## [The task]
From the first line to the last, give the material again exactly, without the images.

## [Records supplied]

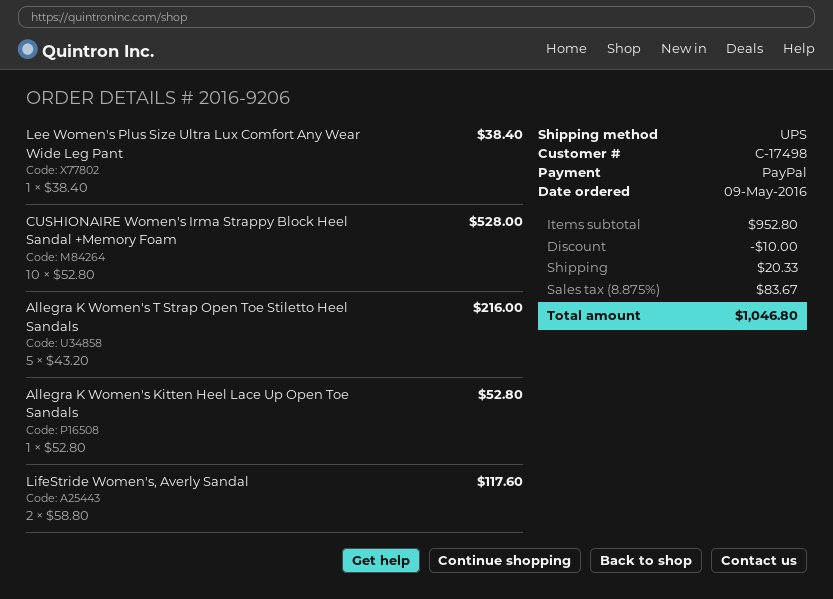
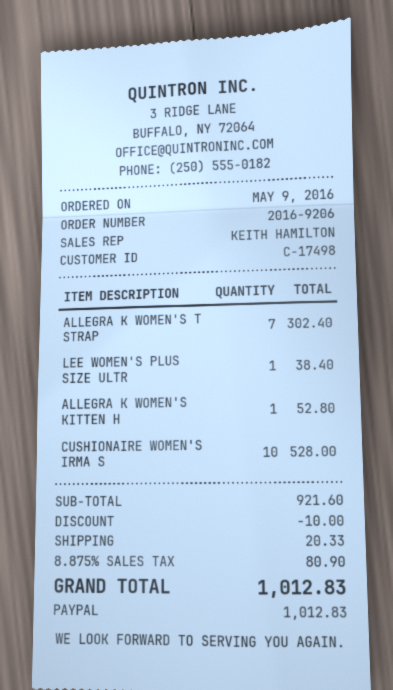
Allegra K Women's T Strap Open Toe Stiletto Heel Sandals: 5 for 216.00 -> 7 for 302.40
LifeStride Women's, Averly Sandal: 2 for 117.60 -> none
subtotal: 952.80 -> 921.60
tax: 8.875% = 83.67 -> 8.875% = 80.90
total: 1046.80 -> 1012.83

## [Response below]
Allegra K Women's T Strap Open Toe Stiletto Heel Sandals: 5 for 216.00 -> 7 for 302.40
LifeStride Women's, Averly Sandal: 2 for 117.60 -> none
subtotal: 952.80 -> 921.60
tax: 8.875% = 83.67 -> 8.875% = 80.90
total: 1046.80 -> 1012.83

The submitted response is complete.